Probabilistic Precision and Recall Towards Reliable Evaluation of Generative Models
Dogyun Park, Suhyun Kim
TL;DR
The paper tackles unreliable evaluation of generative models by exposing core weaknesses in $k$-NN based fidelity and diversity metrics, particularly sensitivity to outliers and insensitivity to distributional changes. It introduces PP&PR, a probabilistic framework with PSR, to estimate how likely fake samples belong to the real support and vice versa, yielding robust two-value measures: $\text{P-precision}$ and $\text{P-recall}$, defined via $\text{PSR}_P(y_j)$ and $\text{PSR}_Q(x_i)$ with a fixed radius $R$ and distance-based probabilities. Through toy experiments and real-model benchmarks (diffusion, StyleGAN, BigGAN) across multiple datasets, PP&PR demonstrates improved reliability, stability, and faithful reflection of fidelity-diversity balances, outperforming IP&IR and D&C under outliers and distributional shifts.
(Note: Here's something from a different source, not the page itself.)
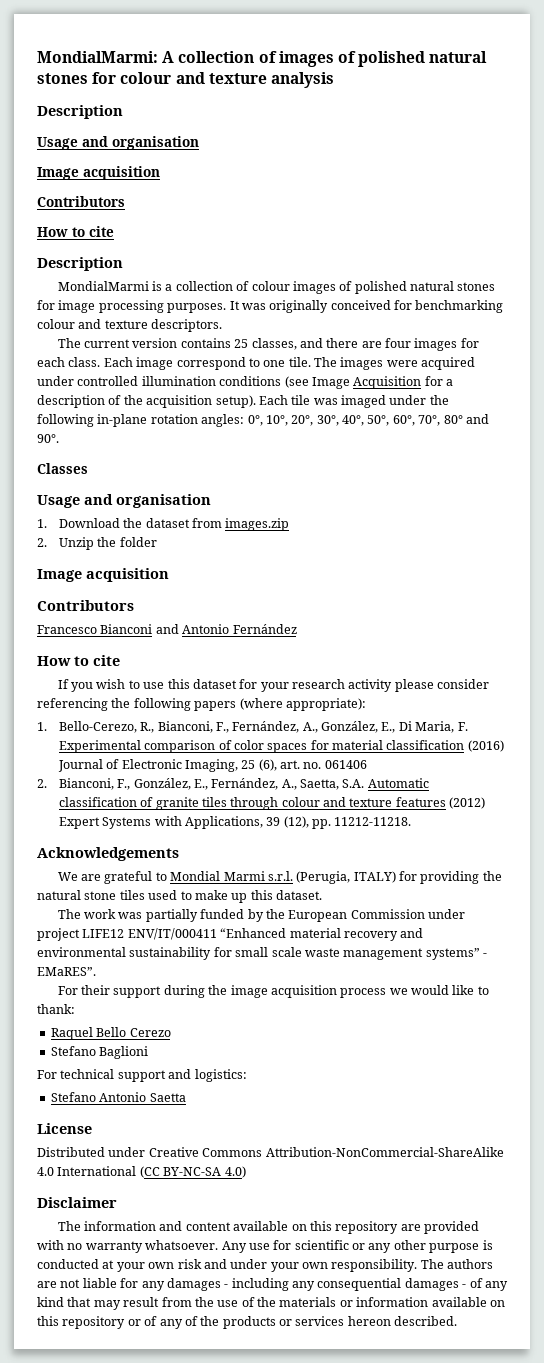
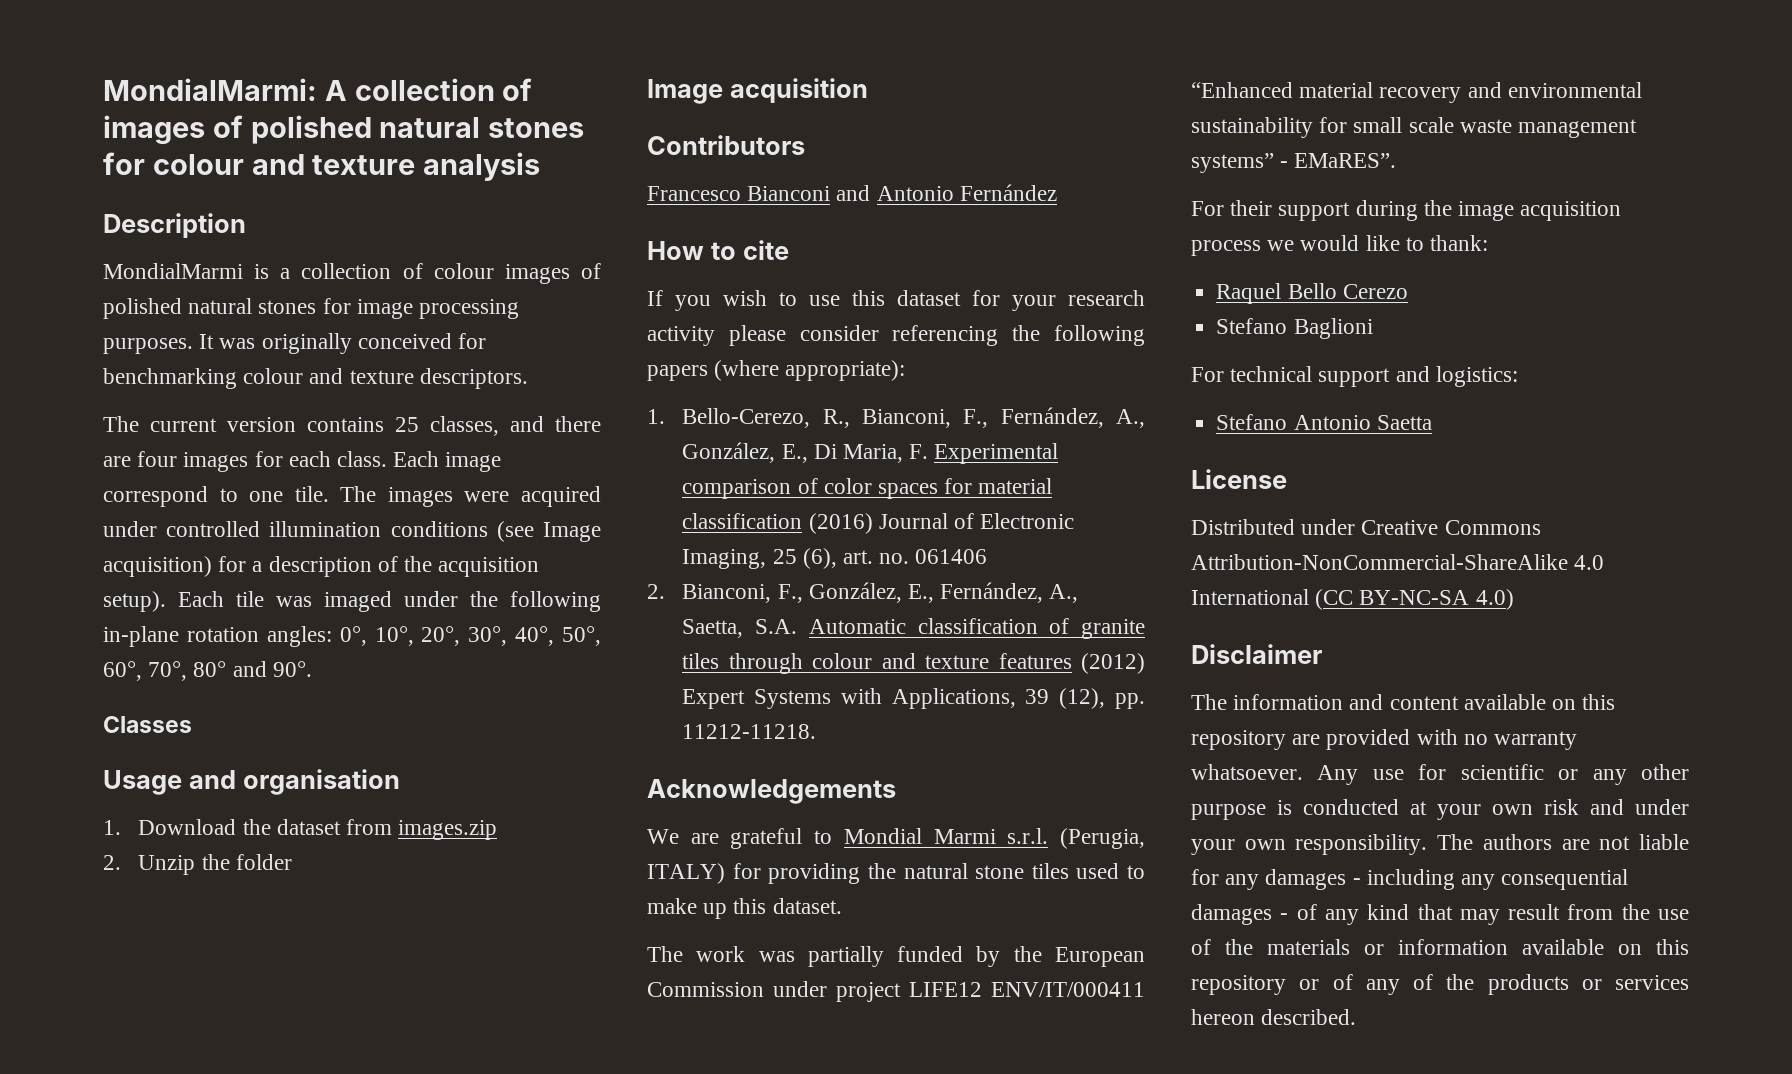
[37,136,199,150] [37,166,160,180] [37,196,125,207] [37,226,114,237] [37,257,123,271] // Usage and organisation // Image acquisition // Contributors // How to cite // Description -> (246, 225) none
[353,376,422,389] Acquisition -> [103,556,212,577] acquisition)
The results suggest PP&PR can provide clearer insight into model quality and trade-offs, enabling more reliable model comparison and progress in generative modeling. $R$-based probabilistic subsupport estimation, identical-$R$ normalization, and $k$-NN guided hyperparameters together underpin the method’s robustness and interpretability.
Abstract
Assessing the fidelity and diversity of the generative model is a difficult but important issue for technological advancement. So, recent papers have introduced k-Nearest Neighbor ($k$NN) based precision-recall metrics to break down the statistical distance into fidelity and diversity. While they provide an intuitive method, we thoroughly analyze these metrics and identify oversimplified assumptions and undesirable properties of kNN that result in unreliable evaluation, such as susceptibility to outliers and insensitivity to distributional changes. Thus, we propose novel metrics, P-precision and P-recall (PP\&PR), based on a probabilistic approach that address the problems. Through extensive investigations on toy experiments and state-of-the-art generative models, we show that our PP\&PR provide more reliable estimates for comparing fidelity and diversity than the existing metrics. The codes are available at \url{https://github.com/kdst-team/Probablistic_precision_recall}.